Cobalt Poisoning from Hip Implants
Cobalt Chrome is used in the manufacture of various hip replacement components. A number of studies have confirmed that cobalt and chromium ion’s are released into the surrounding bone and tissue causing local detrimental effects. However, Cobalt and Chrome ions are toxic to other tissues and body functions.
Review of the available literature suggests that all patients with Metal on Metal (MoM) hip replacements made of cobalt chrome are likely to have elevated to toxic levels of cobalt and chromium ions, whether they are aware of problems localized on the hip or more wide-ranging systemic problems.

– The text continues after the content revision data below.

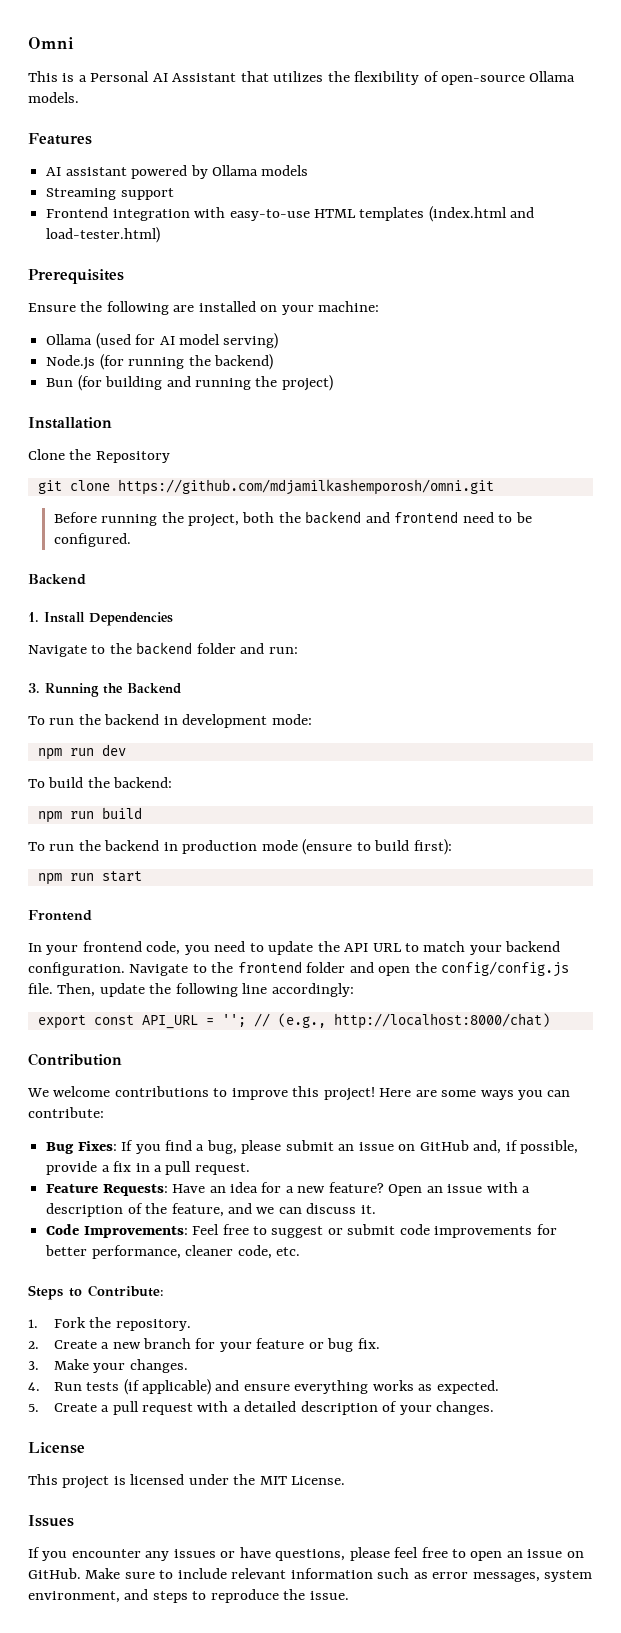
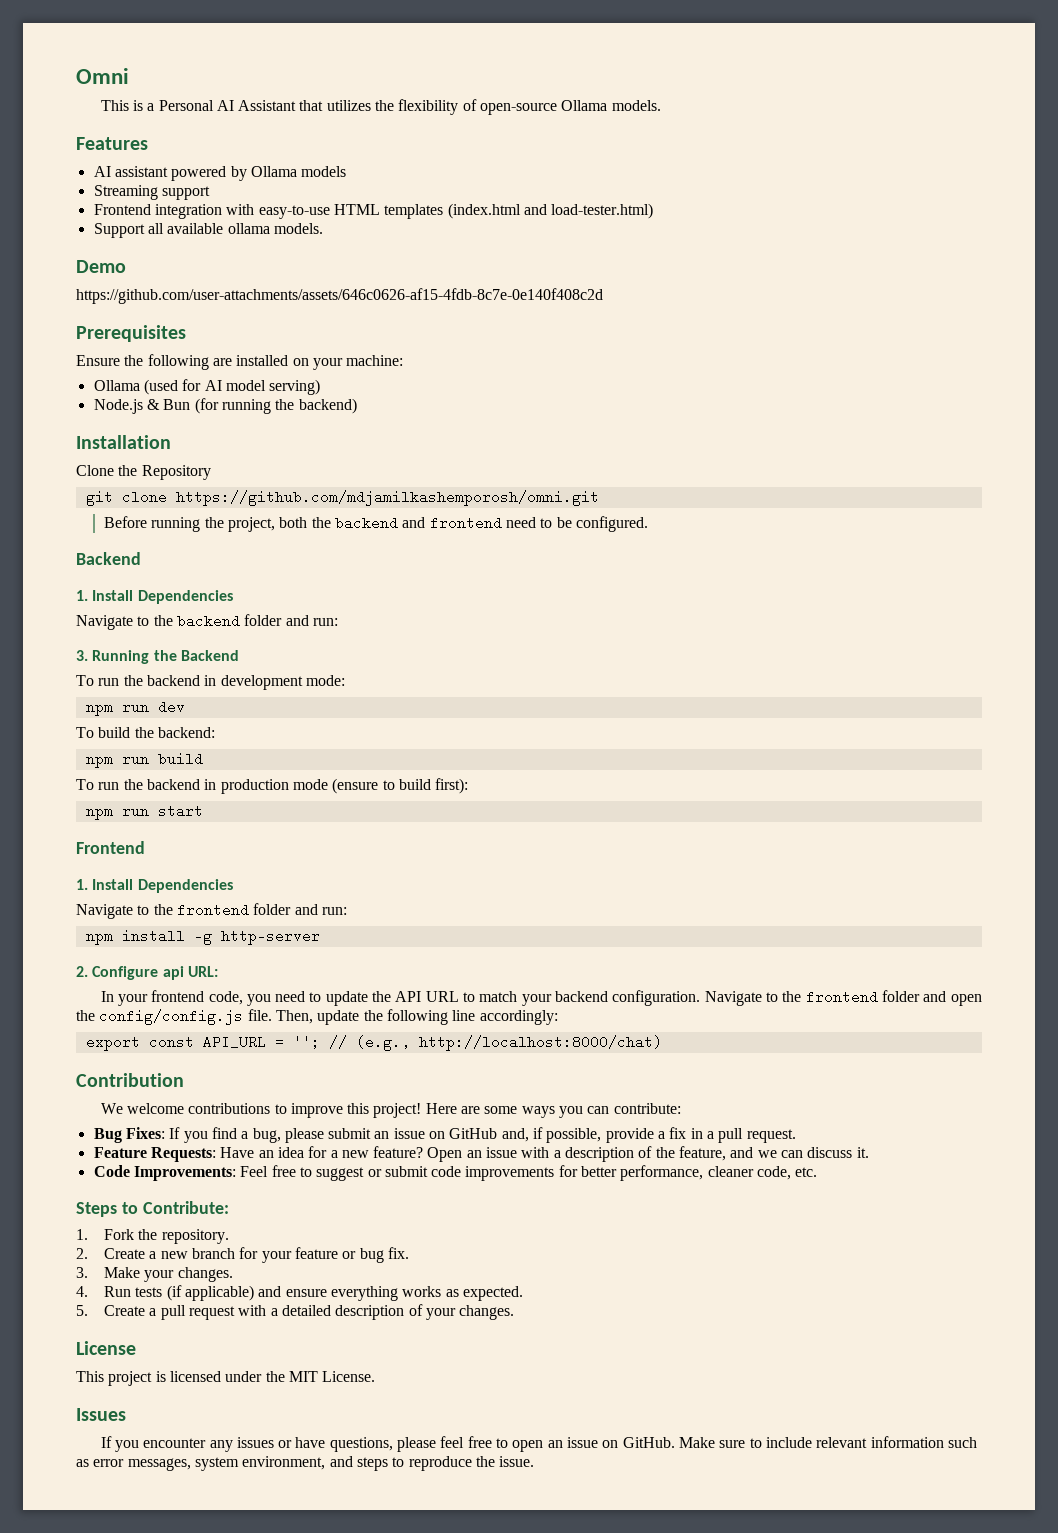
+ Support all available ollama models.
+ Demo
+ https://github.com/user-attachments/assets/646c0626-af15-4fdb-8c7e-0e140f408c2d
- Node.js (for running the backend)
+ Node.js & Bun (for running the backend)
- Bun (for building and running the project)
  npm run start
  Frontend
+ 1. Install Dependencies
+ Navigate to the frontend folder and run:
+ npm install -g http-server
+ 2. Configure api URL:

A metal-on-metal hip implant is usually made of chromium and cobalt, and consists of an acetabular cup that’s implanted into the hip with a ball joint that connects to the leg. Cobalt poisoning results when the metal components of an implant begin to wear and microscopic metal shards are absorbed into the blood stream and infiltrate the organs. The tissue damage that results from cobalt poisoning can complicate future revision surgeries intended to replace the damaged metal-on-metal hip implant.
A New York Times report published in March 2010, states that metal-on-metal hip implants have been used in about one-third of the approximately 250,000 hip replacements performed annually in the USA. However, many leading orthopedic surgeons have reduced or stopped use of these devices because of concerns that they can cause severe tissue and bone damage.
When they wear, metal particles from these hip implants can infiltrate organs and tissues, and may even create large, painful cysts. The limited studies conducted so far on metal-on-metal hip implants estimate that 1 to 3 percent of implant recipients could be affected by the problem.
That may not sound like a whole lot but that is up to 7,500 people per annum – so you are one of them then that matters a whole lot!!!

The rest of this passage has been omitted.